Honnêtement, il y a toujours une part en moi qui croit à cet idéal lointain. Le problème – on en a parlé –, c’est que les réseaux ne reposent pas sur la qualité des interactions, mais sur cette foutue valeur qu’est l’engagement. Pour que les régies publicitaires que sont Facebook, Twitter, Instagram tournent, il leur faut nous maintenir sur la plate-forme le plus longtemps possible. Pour ça, il faut, d’une, nous faire réagir, de deux, nourrir notre ego par l’attention reçue en retour à nos réactions. Et ça, ça marche beaucoup mieux si l’on nous confronte à des sujets qui suscitent de l’angoisse, de l’outrage, de la dissension, plutôt que de nous soumettre à des contenus plus harmonieux. Cela permet d’alimenter le cercle vicieux de l’angoisse et de l’ego. Facebook a littéralement refusé des algorithmes qui auraient pu rendre le site moins clivant.
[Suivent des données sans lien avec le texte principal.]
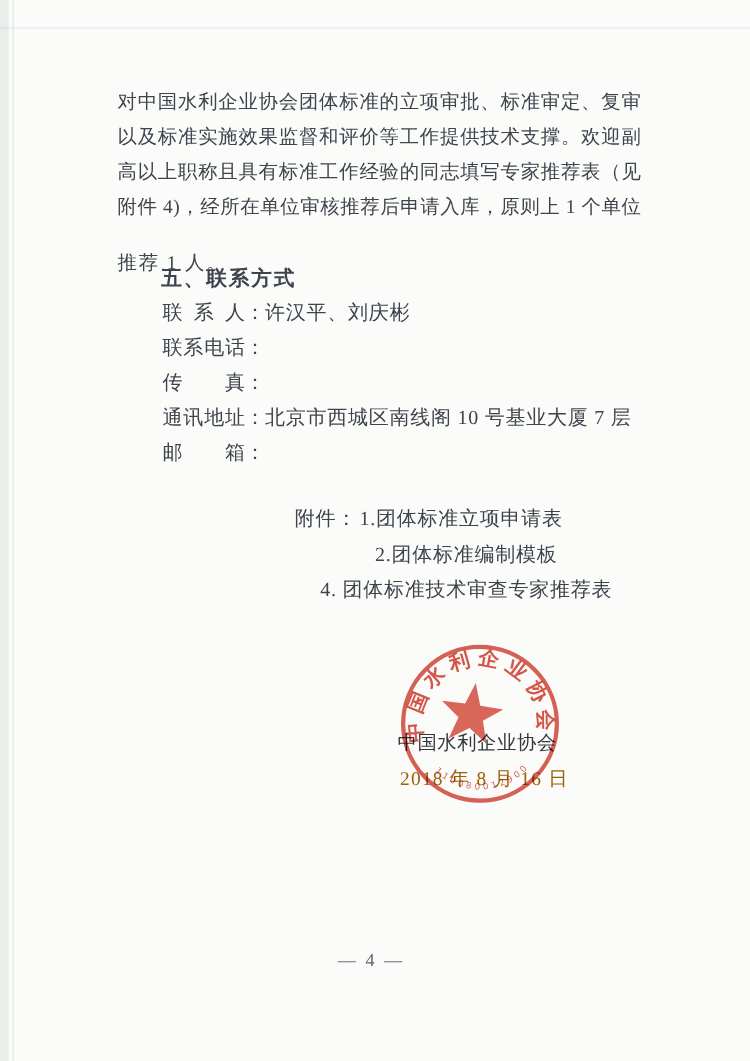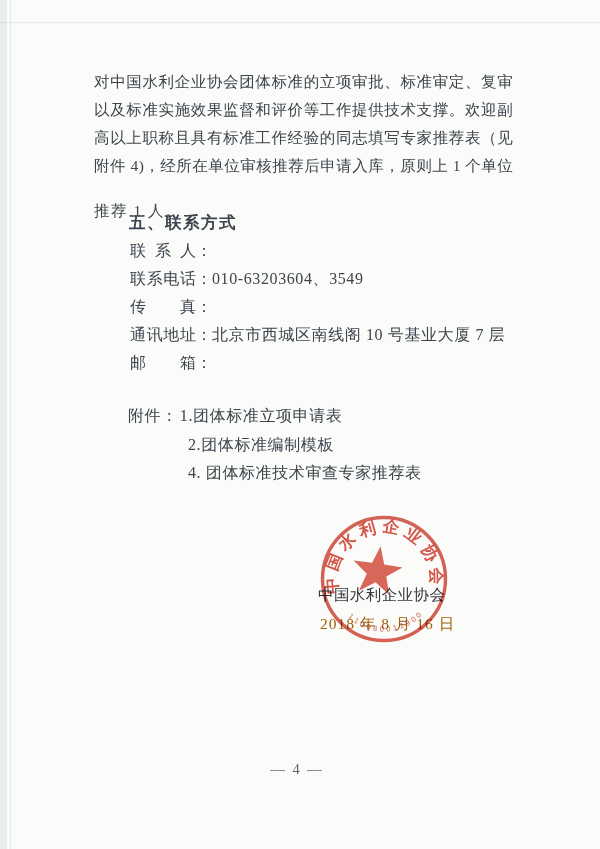"许汉平、刘庆彬" span.cvalue { html: none -> <span>许汉平、刘庆彬</span> }
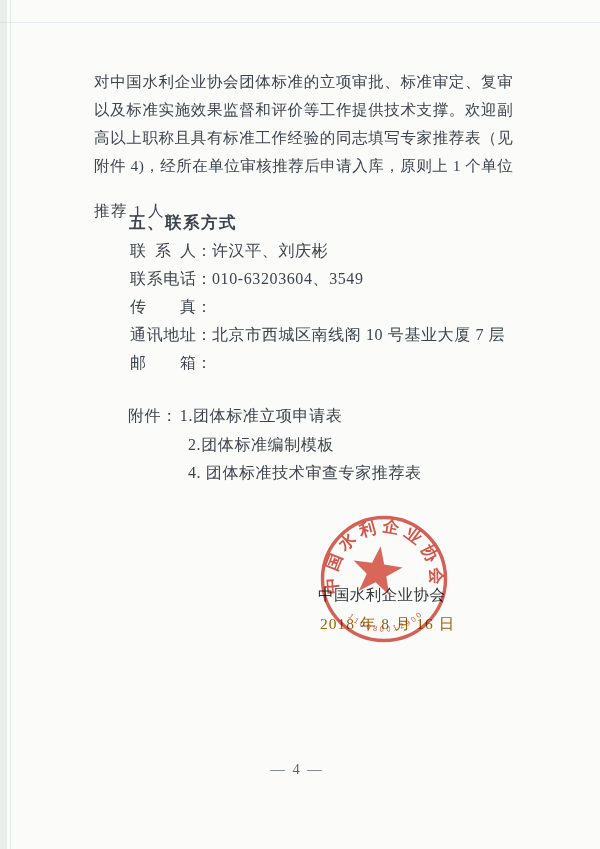"010-63203604、3549" span.cvalue { html: <span>010-63203604、3549</span> -> none }
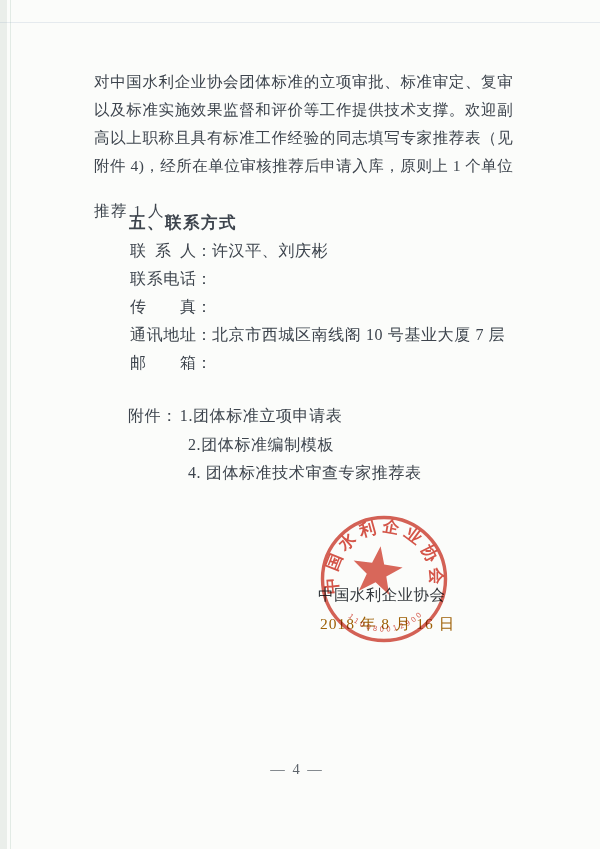"附件：1.团体标准立项申请表" .attachments { text-align: none -> center }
J’ai donc quitté Facebook dimanche soir, et il se trouve que je traîne par ailleurs sur un forum orienté technologie ; donc, fier de mon accomplissement, je me suis empressé d’annoncer – sur ce forum de geeks, donc – que j’étais Facebook-free.
J’ai été stupéfait par le nombre de membres – de geeks, j’insiste – annonçant que, pour beaucoup, ils avaient déjà quitté Facebook, et parfois tous les réseaux, depuis littéralement des années. Je m’attendais à en voir, mais à peu près 3 sur 4 dans le fil en question – non.
Maintenant, combinons ça au célèbre TED Talk de Cal Newport – chercheur en informatique, on ne parle pas vraiment d’un luddite – qui exhortait déjà en 2017 : « quittez les réseaux sociaux ! » Je le remets dessous, il est court, et ça vaut vraiment le coup :
Combinons ça au boycott croissant d’entreprises envers Facebook, frappant notamment là où ça fait mal, le budget publicitaire (dont le mammouth Procter & Gamble, ça n’est pas non plus le bowling du coin) ;
Combinons ça à la pression des États de tous bords (pour des raisons plus ou moins valides) pour limiter le pouvoir des réseaux (dont le récent ordre de Trump – qu’il soit bien fondé ou pas, c’est une autre question, disons juste ici qu’il témoigne d’une volonté de fond) ;
Combinons ça à des entreprises et des associations qui quittent Facebook en nombre toujours plus important, pour fonder leurs propres plate-formes et environnements de formation (comme Evenant) ;
Combinons enfin ça à Jaron Lanier, un des pionniers de la sécurité informatique, qui écrit littéralement un bouquin sur les dix raisons de quitter les réseaux…
Pour savoir où vont les tendances de la technologie, il est toujours instructif de voir ce que font les early adopters. Réponse : si j’en crois mon forum tech, ils ne sont déjà plus sur Facebook. Depuis des années. (Au cas où : je ne suis pas moi-même un early adopter. J’aime la technologie, mais je la vois quand même d’abord comme un moyen a) de création et b) de me rendre la vie plus facile. C’est pourquoi je n’early adopte pas, je veux que ça marche – ça ne m’amuse plus de brancher le FSB sur le coefficient multiplicateur du bus parallèle en titane de carbone pour arriver à bosser ; ça n’empêche pas que je scripte et automatise mes machines avec joie pour me libérer le temps d’écrire deux lignes de plus par jour.)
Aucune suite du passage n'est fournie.